■ **INSTRUCTIONS FOR THE TASK**
Set down the entries once more, exactly as they are written.

%%

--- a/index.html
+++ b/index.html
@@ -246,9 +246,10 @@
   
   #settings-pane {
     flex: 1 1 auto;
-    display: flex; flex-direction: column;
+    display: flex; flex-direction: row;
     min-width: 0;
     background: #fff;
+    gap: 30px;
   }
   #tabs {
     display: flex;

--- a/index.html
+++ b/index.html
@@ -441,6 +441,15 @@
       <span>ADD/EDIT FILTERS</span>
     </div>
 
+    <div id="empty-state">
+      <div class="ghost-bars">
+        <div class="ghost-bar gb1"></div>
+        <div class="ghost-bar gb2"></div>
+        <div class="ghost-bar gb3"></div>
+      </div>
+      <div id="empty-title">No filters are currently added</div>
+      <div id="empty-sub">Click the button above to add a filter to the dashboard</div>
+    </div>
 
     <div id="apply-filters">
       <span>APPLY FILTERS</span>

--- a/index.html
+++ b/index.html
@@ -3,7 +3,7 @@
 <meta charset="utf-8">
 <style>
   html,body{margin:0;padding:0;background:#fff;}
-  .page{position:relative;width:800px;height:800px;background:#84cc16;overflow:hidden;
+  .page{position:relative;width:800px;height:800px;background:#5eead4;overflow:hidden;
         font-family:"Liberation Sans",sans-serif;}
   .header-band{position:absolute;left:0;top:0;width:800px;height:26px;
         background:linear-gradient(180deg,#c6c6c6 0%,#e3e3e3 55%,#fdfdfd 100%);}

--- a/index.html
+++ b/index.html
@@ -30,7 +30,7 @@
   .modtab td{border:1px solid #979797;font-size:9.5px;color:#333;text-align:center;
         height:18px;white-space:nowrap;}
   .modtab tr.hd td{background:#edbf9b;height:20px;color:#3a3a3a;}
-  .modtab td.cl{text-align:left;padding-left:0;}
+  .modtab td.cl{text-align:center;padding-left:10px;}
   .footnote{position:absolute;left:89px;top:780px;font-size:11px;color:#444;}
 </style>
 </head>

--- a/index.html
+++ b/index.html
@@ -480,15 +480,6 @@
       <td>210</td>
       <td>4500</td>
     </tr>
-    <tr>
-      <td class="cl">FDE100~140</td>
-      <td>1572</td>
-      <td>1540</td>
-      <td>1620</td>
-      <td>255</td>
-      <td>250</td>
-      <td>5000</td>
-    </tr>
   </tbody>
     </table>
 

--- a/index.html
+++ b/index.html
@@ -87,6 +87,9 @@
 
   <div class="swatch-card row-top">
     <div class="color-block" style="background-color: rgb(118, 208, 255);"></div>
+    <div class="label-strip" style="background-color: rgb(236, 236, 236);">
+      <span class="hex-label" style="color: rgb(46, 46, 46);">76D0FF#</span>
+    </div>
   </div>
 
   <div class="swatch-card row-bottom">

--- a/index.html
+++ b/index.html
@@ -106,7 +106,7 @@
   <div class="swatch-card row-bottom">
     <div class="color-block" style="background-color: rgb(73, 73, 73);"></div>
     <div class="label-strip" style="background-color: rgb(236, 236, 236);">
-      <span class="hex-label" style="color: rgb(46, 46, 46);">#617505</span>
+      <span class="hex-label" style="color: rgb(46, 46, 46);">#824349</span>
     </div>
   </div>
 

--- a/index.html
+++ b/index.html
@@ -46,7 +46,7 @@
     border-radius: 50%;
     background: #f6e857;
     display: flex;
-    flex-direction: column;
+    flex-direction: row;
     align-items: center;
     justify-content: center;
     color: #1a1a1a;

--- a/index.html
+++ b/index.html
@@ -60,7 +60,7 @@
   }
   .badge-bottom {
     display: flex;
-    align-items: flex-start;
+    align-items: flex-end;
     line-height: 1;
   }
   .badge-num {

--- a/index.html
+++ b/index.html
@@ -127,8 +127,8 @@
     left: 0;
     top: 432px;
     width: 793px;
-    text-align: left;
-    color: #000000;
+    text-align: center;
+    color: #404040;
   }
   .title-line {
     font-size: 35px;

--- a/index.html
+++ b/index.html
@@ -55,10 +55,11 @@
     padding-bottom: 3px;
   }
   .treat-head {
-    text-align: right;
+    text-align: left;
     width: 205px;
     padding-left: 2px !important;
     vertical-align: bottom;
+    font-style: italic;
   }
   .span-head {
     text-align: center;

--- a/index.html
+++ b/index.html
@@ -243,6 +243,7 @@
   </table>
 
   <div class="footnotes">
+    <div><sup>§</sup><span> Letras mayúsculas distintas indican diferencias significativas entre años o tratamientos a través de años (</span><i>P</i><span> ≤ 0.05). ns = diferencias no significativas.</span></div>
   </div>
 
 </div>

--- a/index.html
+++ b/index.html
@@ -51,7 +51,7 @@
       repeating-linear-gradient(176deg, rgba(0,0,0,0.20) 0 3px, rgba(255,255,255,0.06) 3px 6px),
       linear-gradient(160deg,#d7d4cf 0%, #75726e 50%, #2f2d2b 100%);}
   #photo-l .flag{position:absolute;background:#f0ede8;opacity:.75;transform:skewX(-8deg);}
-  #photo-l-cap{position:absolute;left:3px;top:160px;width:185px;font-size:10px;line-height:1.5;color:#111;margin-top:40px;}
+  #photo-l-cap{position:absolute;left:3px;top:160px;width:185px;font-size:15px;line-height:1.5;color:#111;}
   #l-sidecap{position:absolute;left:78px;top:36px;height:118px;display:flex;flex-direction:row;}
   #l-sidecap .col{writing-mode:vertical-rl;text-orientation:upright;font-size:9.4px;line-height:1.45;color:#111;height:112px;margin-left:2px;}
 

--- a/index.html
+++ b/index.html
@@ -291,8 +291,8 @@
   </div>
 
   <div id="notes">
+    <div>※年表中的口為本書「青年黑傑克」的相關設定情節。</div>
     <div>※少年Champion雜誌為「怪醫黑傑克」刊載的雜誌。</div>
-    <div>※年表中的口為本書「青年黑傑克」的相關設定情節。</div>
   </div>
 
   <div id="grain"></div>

%%

■ **SOLUTION TO THIS PROBLEM**
--- a/index.html
+++ b/index.html
@@ -246,9 +246,10 @@
   
   #settings-pane {
     flex: 1 1 auto;
-    display: flex; flex-direction: column;
+    display: flex; flex-direction: row;
     min-width: 0;
     background: #fff;
+    gap: 30px;
   }
   #tabs {
     display: flex;

--- a/index.html
+++ b/index.html
@@ -441,6 +441,15 @@
       <span>ADD/EDIT FILTERS</span>
     </div>
 
+    <div id="empty-state">
+      <div class="ghost-bars">
+        <div class="ghost-bar gb1"></div>
+        <div class="ghost-bar gb2"></div>
+        <div class="ghost-bar gb3"></div>
+      </div>
+      <div id="empty-title">No filters are currently added</div>
+      <div id="empty-sub">Click the button above to add a filter to the dashboard</div>
+    </div>
 
     <div id="apply-filters">
       <span>APPLY FILTERS</span>

--- a/index.html
+++ b/index.html
@@ -3,7 +3,7 @@
 <meta charset="utf-8">
 <style>
   html,body{margin:0;padding:0;background:#fff;}
-  .page{position:relative;width:800px;height:800px;background:#84cc16;overflow:hidden;
+  .page{position:relative;width:800px;height:800px;background:#5eead4;overflow:hidden;
         font-family:"Liberation Sans",sans-serif;}
   .header-band{position:absolute;left:0;top:0;width:800px;height:26px;
         background:linear-gradient(180deg,#c6c6c6 0%,#e3e3e3 55%,#fdfdfd 100%);}

--- a/index.html
+++ b/index.html
@@ -30,7 +30,7 @@
   .modtab td{border:1px solid #979797;font-size:9.5px;color:#333;text-align:center;
         height:18px;white-space:nowrap;}
   .modtab tr.hd td{background:#edbf9b;height:20px;color:#3a3a3a;}
-  .modtab td.cl{text-align:left;padding-left:0;}
+  .modtab td.cl{text-align:center;padding-left:10px;}
   .footnote{position:absolute;left:89px;top:780px;font-size:11px;color:#444;}
 </style>
 </head>

--- a/index.html
+++ b/index.html
@@ -480,15 +480,6 @@
       <td>210</td>
       <td>4500</td>
     </tr>
-    <tr>
-      <td class="cl">FDE100~140</td>
-      <td>1572</td>
-      <td>1540</td>
-      <td>1620</td>
-      <td>255</td>
-      <td>250</td>
-      <td>5000</td>
-    </tr>
   </tbody>
     </table>
 

--- a/index.html
+++ b/index.html
@@ -87,6 +87,9 @@
 
   <div class="swatch-card row-top">
     <div class="color-block" style="background-color: rgb(118, 208, 255);"></div>
+    <div class="label-strip" style="background-color: rgb(236, 236, 236);">
+      <span class="hex-label" style="color: rgb(46, 46, 46);">76D0FF#</span>
+    </div>
   </div>
 
   <div class="swatch-card row-bottom">

--- a/index.html
+++ b/index.html
@@ -106,7 +106,7 @@
   <div class="swatch-card row-bottom">
     <div class="color-block" style="background-color: rgb(73, 73, 73);"></div>
     <div class="label-strip" style="background-color: rgb(236, 236, 236);">
-      <span class="hex-label" style="color: rgb(46, 46, 46);">#617505</span>
+      <span class="hex-label" style="color: rgb(46, 46, 46);">#824349</span>
     </div>
   </div>
 

--- a/index.html
+++ b/index.html
@@ -46,7 +46,7 @@
     border-radius: 50%;
     background: #f6e857;
     display: flex;
-    flex-direction: column;
+    flex-direction: row;
     align-items: center;
     justify-content: center;
     color: #1a1a1a;

--- a/index.html
+++ b/index.html
@@ -60,7 +60,7 @@
   }
   .badge-bottom {
     display: flex;
-    align-items: flex-start;
+    align-items: flex-end;
     line-height: 1;
   }
   .badge-num {

--- a/index.html
+++ b/index.html
@@ -127,8 +127,8 @@
     left: 0;
     top: 432px;
     width: 793px;
-    text-align: left;
-    color: #000000;
+    text-align: center;
+    color: #404040;
   }
   .title-line {
     font-size: 35px;

--- a/index.html
+++ b/index.html
@@ -55,10 +55,11 @@
     padding-bottom: 3px;
   }
   .treat-head {
-    text-align: right;
+    text-align: left;
     width: 205px;
     padding-left: 2px !important;
     vertical-align: bottom;
+    font-style: italic;
   }
   .span-head {
     text-align: center;

--- a/index.html
+++ b/index.html
@@ -243,6 +243,7 @@
   </table>
 
   <div class="footnotes">
+    <div><sup>§</sup><span> Letras mayúsculas distintas indican diferencias significativas entre años o tratamientos a través de años (</span><i>P</i><span> ≤ 0.05). ns = diferencias no significativas.</span></div>
   </div>
 
 </div>

--- a/index.html
+++ b/index.html
@@ -51,7 +51,7 @@
       repeating-linear-gradient(176deg, rgba(0,0,0,0.20) 0 3px, rgba(255,255,255,0.06) 3px 6px),
       linear-gradient(160deg,#d7d4cf 0%, #75726e 50%, #2f2d2b 100%);}
   #photo-l .flag{position:absolute;background:#f0ede8;opacity:.75;transform:skewX(-8deg);}
-  #photo-l-cap{position:absolute;left:3px;top:160px;width:185px;font-size:10px;line-height:1.5;color:#111;margin-top:40px;}
+  #photo-l-cap{position:absolute;left:3px;top:160px;width:185px;font-size:15px;line-height:1.5;color:#111;}
   #l-sidecap{position:absolute;left:78px;top:36px;height:118px;display:flex;flex-direction:row;}
   #l-sidecap .col{writing-mode:vertical-rl;text-orientation:upright;font-size:9.4px;line-height:1.45;color:#111;height:112px;margin-left:2px;}
 

--- a/index.html
+++ b/index.html
@@ -291,8 +291,8 @@
   </div>
 
   <div id="notes">
+    <div>※年表中的口為本書「青年黑傑克」的相關設定情節。</div>
     <div>※少年Champion雜誌為「怪醫黑傑克」刊載的雜誌。</div>
-    <div>※年表中的口為本書「青年黑傑克」的相關設定情節。</div>
   </div>
 
   <div id="grain"></div>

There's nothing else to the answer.